— Этот Кальдер кажется скользким типом, — шептал Миттерик Байязу, пока они покидали стол. — По мне так лучше иметь дело с Чёрным Доу. С тем, по крайней мере, было ясно, чего от него ждать. — Горст едва ли их слушал. Он был занят, сосредоточенно разглядывая Кальдера и его обезображенного шрамом подручного.
— Доу был бойцом, — шелестел Байяз. — Кальдер — политик. Он отдаёт себе отчёт, что мы настроились уходить, и что, когда войска отправятся домой, нам нечем будет торговаться. Он знает, что просто сидя и ухмыляясь, может выиграть больше чем Доу со всей сталью и яростью Севера…
Разговаривая с Кальдером, Трясучка повернулся, убрав с обзора изуродованную часть лица и выставив на солнце необожжёную сторону… и у Горста от узнавания похолодела спина, и открылся рот.
То лицо, в дыму, перед тем как он оказался сбит с ног и покатился вниз по ступенькам.
Голос Байяза гас позади, когда Горст двинулся вкруг стола.
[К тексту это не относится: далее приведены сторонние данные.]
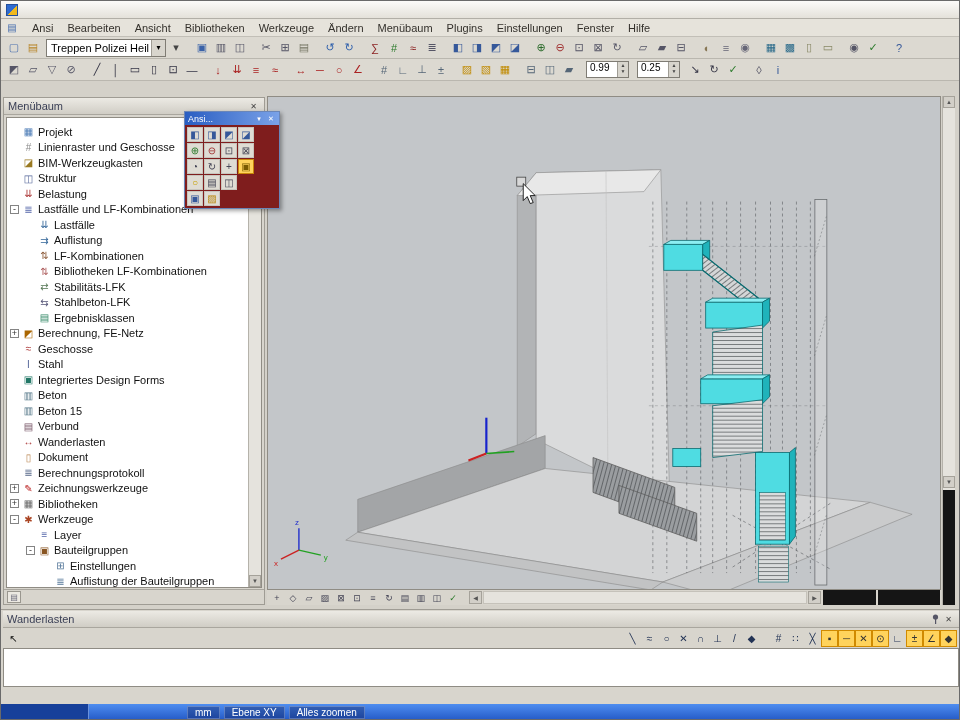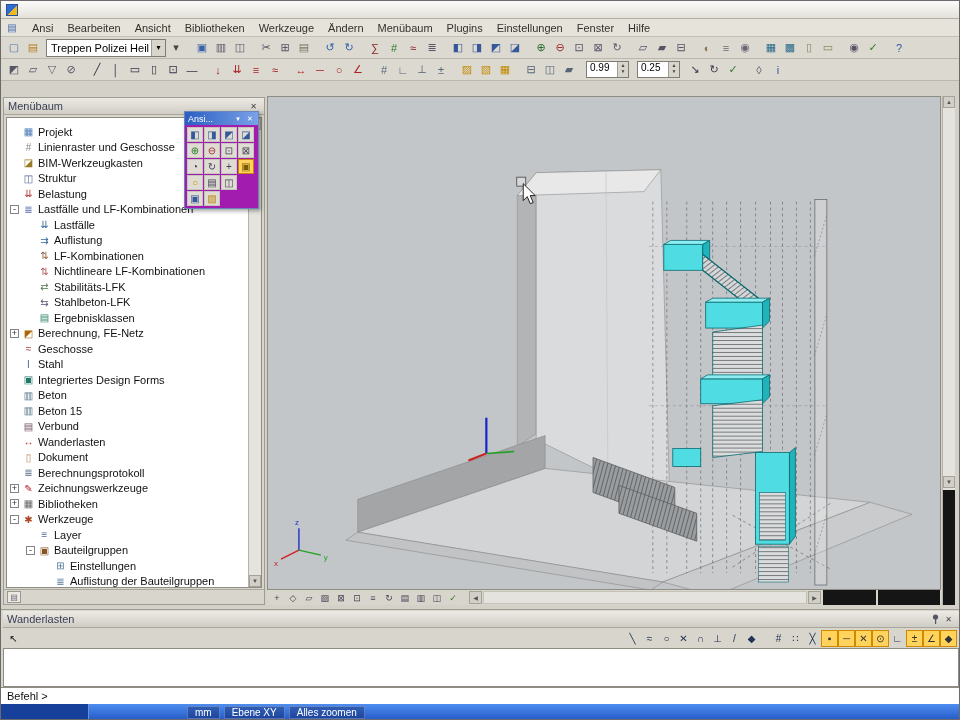--- a/index.html
+++ b/index.html
@@ -47,7 +47,7 @@
 .vp-scroll{position:absolute;left:941px;top:15px;width:13px;height:509px;background:#e5e3dd;border-left:1px solid #b5b2aa}
 .vps-btn{position:absolute;left:0;width:12px;height:12px;background:#d2cfc8;border:1px solid #a5a29a;font-size:6px;display:flex;align-items:center;justify-content:center;color:#555}
 .vps-black{position:absolute;left:0;top:394px;width:12px;height:115px;background:#151515}
-.palette{position:absolute;left:183px;top:30px;width:75px;background:#a21caf;border:1px solid #6a86b8;box-shadow:2px 2px 4px rgba(0,0,0,.35);z-index:60}
+.palette{position:absolute;left:183px;top:30px;width:96px;background:#7f1d1d;border:1px solid #6a86b8;box-shadow:2px 2px 4px rgba(0,0,0,.35);z-index:60}
 .pal-title{height:13px;background:linear-gradient(90deg,#2a5ec2,#7aa2e8);color:#fff;font-size:9px;display:flex;align-items:center;padding:0 3px;gap:2px}
 .pal-title .pt{flex:1;white-space:nowrap;overflow:hidden}
 .pal-btn{font-size:7px;width:10px;text-align:center}

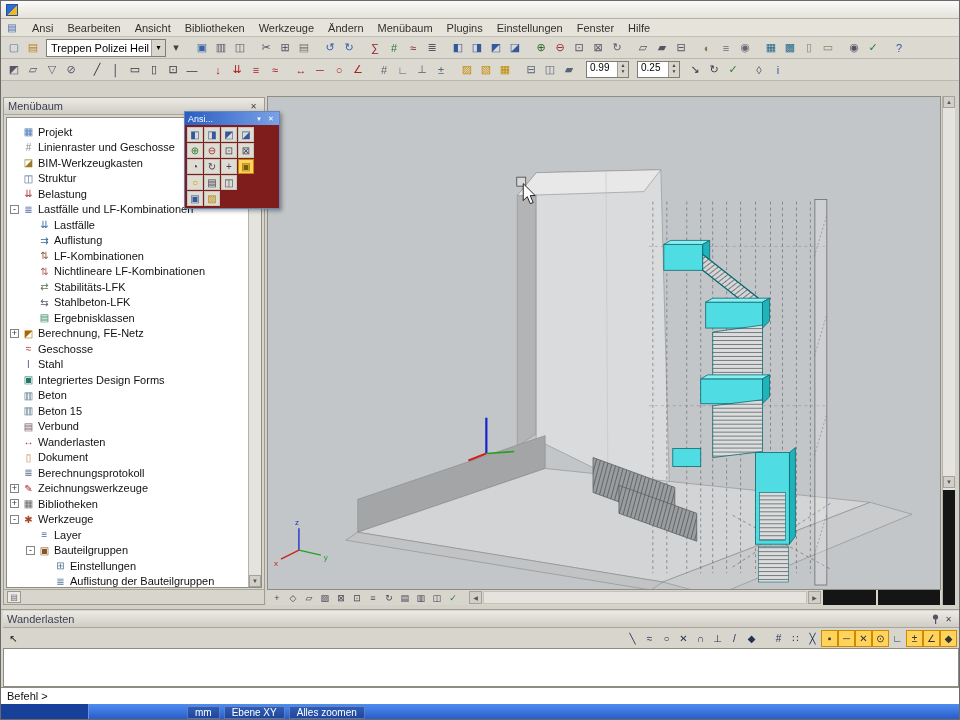--- a/index.html
+++ b/index.html
@@ -269,7 +269,7 @@
             <div class="trow" style="padding-left: 19px;">
               <span class="texp off"></span>
               <span class="tico" style="color: rgb(170, 85, 85);">⇅</span>
-              <span class="tlab">Nichtlineare LF-Kombinationen</span>
+              <span class="tlab">Bibliotheken LF-Kombinationen</span>
             </div>
 
             <div class="trow" style="padding-left: 19px;">

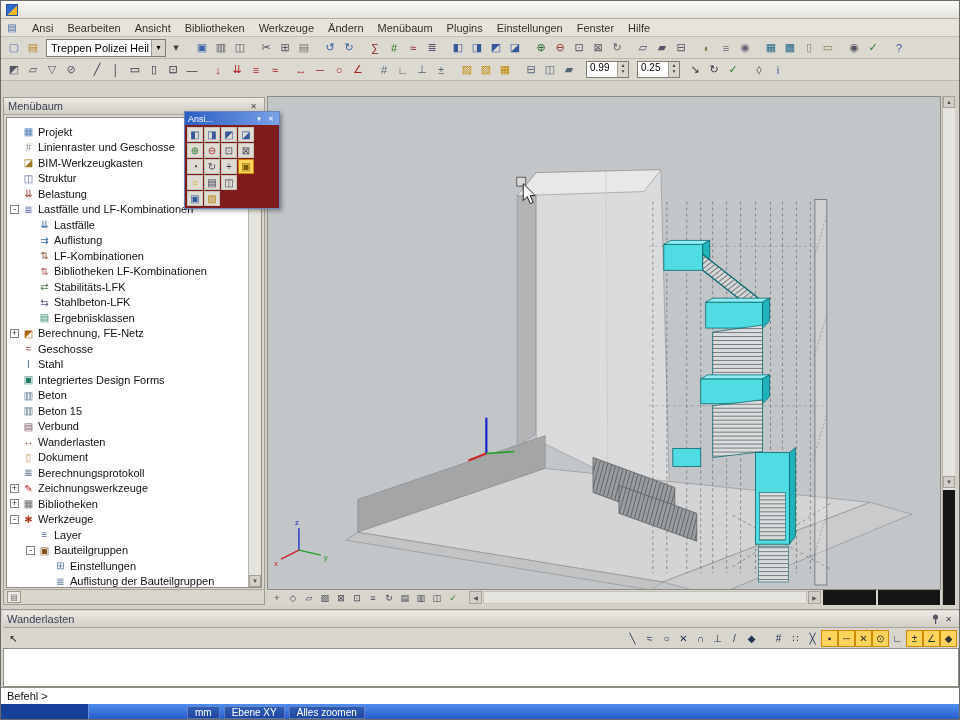--- a/index.html
+++ b/index.html
@@ -612,9 +612,6 @@
         </div>
     </div>
     <div class="cmd-content"></div>
-    <div class="cmd-inputrow">
-      <input type="text" value="Befehl &gt;" style="">
-    </div>
   </div>
 
   <div class="statusbar">

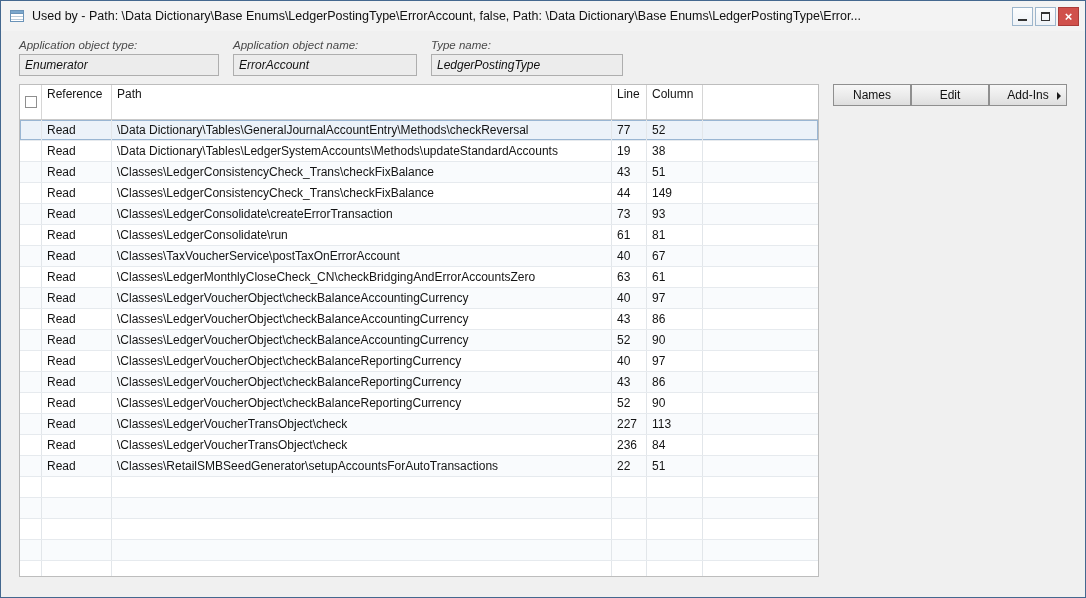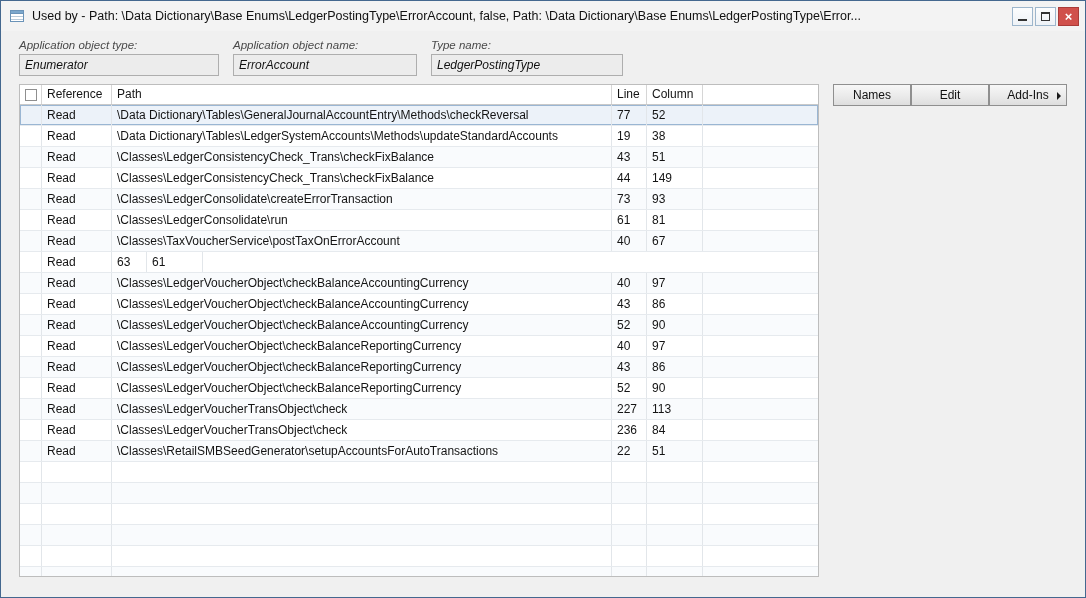--- a/index.html
+++ b/index.html
@@ -48,7 +48,7 @@
     border:1px solid #bdbdbd; background:#fff; overflow:hidden;
     font-size:12px; color:#141414;
   }
-  .grid-header{ display:flex; height:20px; box-sizing:border-box; border-bottom:1px solid #c9c9c9; background:#fff; }
+  .grid-header{ display:flex; height:35px; box-sizing:border-box; border-bottom:1px solid #c9c9c9; background:#fff; }
   .cell{ box-sizing:border-box; padding:0 5px; white-space:nowrap; overflow:hidden; border-right:1px solid #e2e6ea; line-height:20px; }
   .hcell{ border-right:1px solid #d6d6d6; line-height:18px; }
   .col-check{ width:22px; flex:none; padding:0; display:flex; align-items:center; justify-content:center; }

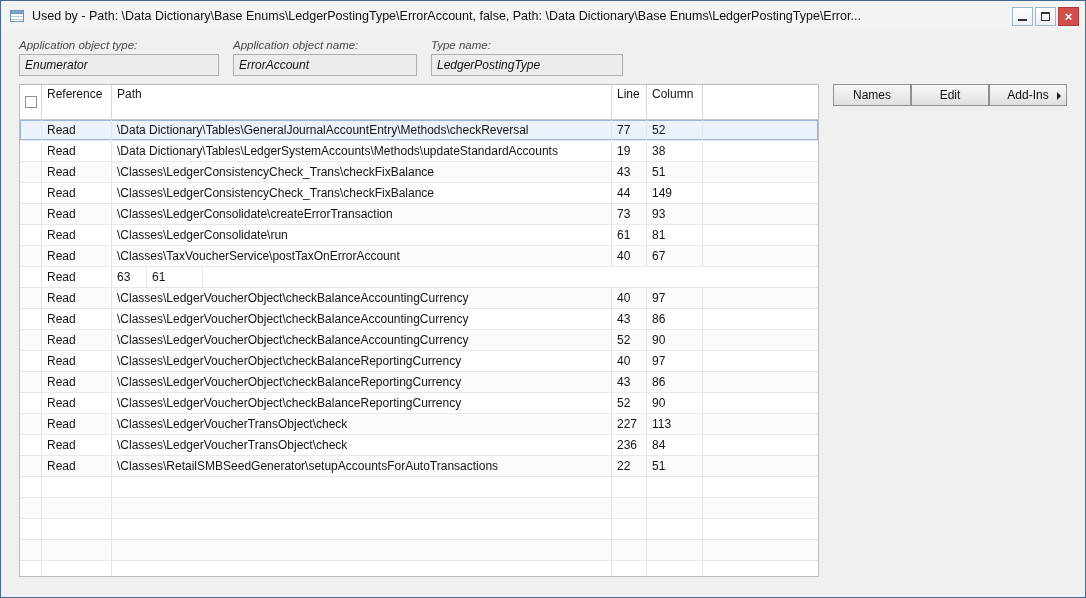--- a/index.html
+++ b/index.html
@@ -194,6 +194,7 @@
             <div class="grid-row">
               <div class="col-check cell"></div>
               <div class="col-ref cell">Read</div>
+              <div class="col-path cell">\Classes\LedgerMonthlyCloseCheck_CN\checkBridgingAndErrorAccountsZero</div>
               <div class="col-line cell num">63</div>
               <div class="col-col cell num">61</div>
               <div class="col-fill cell"></div>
Наверно чрезвычайно неподобающее, если в принципе не роковое поведение на мирных переговорах.
— Полковник Горст! — воскликнул кто-то, но Горст не обращал внимания, его пальцы сомкнулись на руке Трясучки, приближая его к себе. Все боевые вожди с краю Детей посуровели. Великан сделал громадный шаг вперёд. Человек в золотой броне окликнул отряд карлов. Ещё один положил руку на меч.
— Всем тихо! — закричал Кальдер на северном наречии, сдерживающе поднимая ладонь. — Спокойно! — Но вид у него неспокойный.
С виду, Трясучке и самому было пофиг ненамного меньше. Он опустил быстрый взгляд на сомкнутую руку Горста, затем снова перевёл на лицо и удивлённо приподнял бровь над здоровым глазом.
— Могу чем-то помочь? — Его голос был полностью противоположен Горстову. Могильный шёпот, грубый, будто трутся мельничные жернова. Горст взглянул на него. Взглянул по-настоящему. Как будто взглядом мог пробурить его голову. То самое лицо, в дыму. Оно промелькнуло лишь на мгновение, и было в маске, и безо шрамов.
Он слышал шум движения позади себя. Возбуждённые голоса. Офицеры и рядовые Его величества Двенадцатого.
— Полковник Горст! — донёсся упреждающий рык Байяза.
Горст не обратил на него внимания.
— Ты бывал когда-нибудь… — прошипел он, — в Стирии? — Каждая его частица забурлила в предвкушение насилия.
— В Стирии?
— Да, — буркнул Горст, сжав куда крепче прежнего. Двое кальдеровых стариков отодвигались назад, почти уже встав в боевые стойки. — В Сипани.
— В Сипани?
— Да. — Великан сделал другой безразмерный шаг, вздымаясь выше самого высокого из Детей.
— Кардотти? — Здоровый глаз Трясучки прищурился, изучая лицо Горста. Время растянулось. Вокруг них языки нервно облизывали губы, руки приподнялись, готовые отдать роковые команды, пальцы щекотали рукояти секир. Затем Трясучка наклонился ближе. Достаточно близко Горсту для поцелуя. Ещё ближе, чем они были четыре года назад, в дыму.
Если только и вправду были.
— Никогда о таком не слышал. — И он высунул руку из обмякшей хватки Горста, и пошёл прочь от Детей, ни разу не оглянувшись. Кальдер шустро поспешил за ним, как и оба старика, а также боевые вожди. Все убрали руки с оружия — с некоторым облегчением или, в случае великана, с огромной неохотой.
Оставляя Горста в одиночестве стоять у стола. Насупленно глядеть на Героев.
Семья
После прошедшей ночи Герои во многом не изменились. Древние камни стояли точно там же, где и прежде, и лишайники покрывали их коркой, и внутри круга всё та же вытоптанная, грязная, окровавленная трава. Костры тоже в общем-то были прежними, как и тьма за их пределом, и люди, сидевшие вокруг них. Но во всём, что касалось Кальдера — произошли обалденнейшие перемены.